**Task statement**
Of all the lines in the entries below, give again exactly those starting at the line containing "[135,787,239,805] Toolbox app" and ending at the line containing "[159,39,165,48] 1 -> [227,82,244,93] 14", both ends included, and no others.

Records contained in a dataset:

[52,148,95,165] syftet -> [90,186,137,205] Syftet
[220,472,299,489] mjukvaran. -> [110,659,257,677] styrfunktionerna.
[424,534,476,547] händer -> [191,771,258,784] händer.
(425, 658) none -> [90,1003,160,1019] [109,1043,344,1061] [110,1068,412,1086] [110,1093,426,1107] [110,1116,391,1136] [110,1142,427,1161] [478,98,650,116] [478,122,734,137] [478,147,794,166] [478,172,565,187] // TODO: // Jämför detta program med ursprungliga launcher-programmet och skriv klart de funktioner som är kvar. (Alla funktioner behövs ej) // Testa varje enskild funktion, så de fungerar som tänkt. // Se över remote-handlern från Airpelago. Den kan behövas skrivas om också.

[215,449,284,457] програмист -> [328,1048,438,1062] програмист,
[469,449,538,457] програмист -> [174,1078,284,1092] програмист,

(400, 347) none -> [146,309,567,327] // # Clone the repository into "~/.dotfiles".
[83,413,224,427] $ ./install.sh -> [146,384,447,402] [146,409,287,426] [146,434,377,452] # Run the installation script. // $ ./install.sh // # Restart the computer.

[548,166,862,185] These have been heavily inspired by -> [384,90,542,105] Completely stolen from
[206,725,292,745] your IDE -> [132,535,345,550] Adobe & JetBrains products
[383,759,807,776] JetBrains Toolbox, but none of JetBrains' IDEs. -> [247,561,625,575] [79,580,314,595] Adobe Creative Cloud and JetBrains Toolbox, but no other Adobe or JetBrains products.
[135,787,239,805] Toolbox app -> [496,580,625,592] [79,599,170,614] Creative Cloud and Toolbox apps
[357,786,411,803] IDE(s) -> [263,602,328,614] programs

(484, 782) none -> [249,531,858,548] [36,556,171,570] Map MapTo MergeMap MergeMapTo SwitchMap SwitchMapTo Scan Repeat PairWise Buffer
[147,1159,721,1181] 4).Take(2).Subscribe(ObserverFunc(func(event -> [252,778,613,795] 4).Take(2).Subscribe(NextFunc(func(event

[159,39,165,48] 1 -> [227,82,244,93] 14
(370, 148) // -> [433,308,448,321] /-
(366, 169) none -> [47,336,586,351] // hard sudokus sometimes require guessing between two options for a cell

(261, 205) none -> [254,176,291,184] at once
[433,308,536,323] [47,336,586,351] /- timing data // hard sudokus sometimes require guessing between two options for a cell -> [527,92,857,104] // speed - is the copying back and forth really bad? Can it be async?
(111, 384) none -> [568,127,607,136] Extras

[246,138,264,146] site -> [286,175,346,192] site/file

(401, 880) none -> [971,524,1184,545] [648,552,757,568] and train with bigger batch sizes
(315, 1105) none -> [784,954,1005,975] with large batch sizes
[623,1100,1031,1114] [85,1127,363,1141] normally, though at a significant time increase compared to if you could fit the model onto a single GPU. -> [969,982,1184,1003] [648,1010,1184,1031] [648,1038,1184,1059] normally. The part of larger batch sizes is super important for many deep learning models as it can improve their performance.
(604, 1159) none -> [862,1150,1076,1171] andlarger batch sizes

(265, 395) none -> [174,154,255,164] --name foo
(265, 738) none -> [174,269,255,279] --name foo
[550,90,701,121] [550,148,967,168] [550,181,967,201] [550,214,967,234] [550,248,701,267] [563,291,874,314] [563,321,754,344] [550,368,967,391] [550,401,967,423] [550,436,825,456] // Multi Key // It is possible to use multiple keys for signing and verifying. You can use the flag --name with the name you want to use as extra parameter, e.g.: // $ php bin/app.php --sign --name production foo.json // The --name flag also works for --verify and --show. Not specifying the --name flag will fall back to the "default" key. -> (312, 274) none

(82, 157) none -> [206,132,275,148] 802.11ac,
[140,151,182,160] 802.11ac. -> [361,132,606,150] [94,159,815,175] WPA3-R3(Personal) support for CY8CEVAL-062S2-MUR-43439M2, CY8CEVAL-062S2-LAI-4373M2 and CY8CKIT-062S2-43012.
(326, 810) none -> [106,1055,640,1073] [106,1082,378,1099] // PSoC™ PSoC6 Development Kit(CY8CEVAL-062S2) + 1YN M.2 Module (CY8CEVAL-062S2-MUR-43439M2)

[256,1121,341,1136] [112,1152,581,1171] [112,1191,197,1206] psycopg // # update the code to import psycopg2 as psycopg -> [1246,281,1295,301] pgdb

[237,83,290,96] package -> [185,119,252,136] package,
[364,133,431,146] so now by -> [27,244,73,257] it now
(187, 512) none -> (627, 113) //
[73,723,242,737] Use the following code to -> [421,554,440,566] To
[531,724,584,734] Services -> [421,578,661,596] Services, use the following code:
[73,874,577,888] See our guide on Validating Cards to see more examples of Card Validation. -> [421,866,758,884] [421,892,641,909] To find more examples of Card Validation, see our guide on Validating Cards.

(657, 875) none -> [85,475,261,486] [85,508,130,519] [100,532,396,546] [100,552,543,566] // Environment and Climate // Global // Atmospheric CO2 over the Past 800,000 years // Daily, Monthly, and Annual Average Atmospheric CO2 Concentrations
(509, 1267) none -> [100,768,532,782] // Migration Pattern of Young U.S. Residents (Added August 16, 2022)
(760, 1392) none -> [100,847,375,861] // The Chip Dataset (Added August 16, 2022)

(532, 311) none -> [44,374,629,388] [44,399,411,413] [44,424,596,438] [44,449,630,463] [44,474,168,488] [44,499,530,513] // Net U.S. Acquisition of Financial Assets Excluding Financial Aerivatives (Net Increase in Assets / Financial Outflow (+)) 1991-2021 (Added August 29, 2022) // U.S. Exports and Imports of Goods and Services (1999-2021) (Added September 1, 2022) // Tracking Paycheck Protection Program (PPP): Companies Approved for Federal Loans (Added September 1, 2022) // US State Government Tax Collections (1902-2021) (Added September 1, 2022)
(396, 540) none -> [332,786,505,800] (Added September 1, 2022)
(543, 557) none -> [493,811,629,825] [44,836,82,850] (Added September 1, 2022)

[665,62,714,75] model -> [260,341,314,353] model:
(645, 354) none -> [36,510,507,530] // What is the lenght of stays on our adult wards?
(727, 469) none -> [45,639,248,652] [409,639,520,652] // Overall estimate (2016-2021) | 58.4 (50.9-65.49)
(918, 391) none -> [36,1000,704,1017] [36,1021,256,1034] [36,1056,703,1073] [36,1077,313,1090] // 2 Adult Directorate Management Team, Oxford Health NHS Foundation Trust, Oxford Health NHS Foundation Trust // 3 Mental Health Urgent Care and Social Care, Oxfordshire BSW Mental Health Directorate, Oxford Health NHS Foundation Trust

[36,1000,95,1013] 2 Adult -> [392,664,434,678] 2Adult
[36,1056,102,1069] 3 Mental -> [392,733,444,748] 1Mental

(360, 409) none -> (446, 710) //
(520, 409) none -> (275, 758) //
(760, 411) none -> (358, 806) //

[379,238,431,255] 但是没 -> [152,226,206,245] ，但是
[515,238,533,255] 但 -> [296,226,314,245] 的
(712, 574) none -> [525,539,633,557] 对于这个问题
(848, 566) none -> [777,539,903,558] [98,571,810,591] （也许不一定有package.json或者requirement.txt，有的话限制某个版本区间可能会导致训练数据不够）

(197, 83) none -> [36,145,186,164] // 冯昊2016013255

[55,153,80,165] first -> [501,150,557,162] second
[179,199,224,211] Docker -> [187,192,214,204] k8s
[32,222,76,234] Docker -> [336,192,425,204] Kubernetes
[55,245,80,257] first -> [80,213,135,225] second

**Answer space**
[135,787,239,805] Toolbox app -> [496,580,625,592] [79,599,170,614] Creative Cloud and Toolbox apps
[357,786,411,803] IDE(s) -> [263,602,328,614] programs

(484, 782) none -> [249,531,858,548] [36,556,171,570] Map MapTo MergeMap MergeMapTo SwitchMap SwitchMapTo Scan Repeat PairWise Buffer
[147,1159,721,1181] 4).Take(2).Subscribe(ObserverFunc(func(event -> [252,778,613,795] 4).Take(2).Subscribe(NextFunc(func(event

[159,39,165,48] 1 -> [227,82,244,93] 14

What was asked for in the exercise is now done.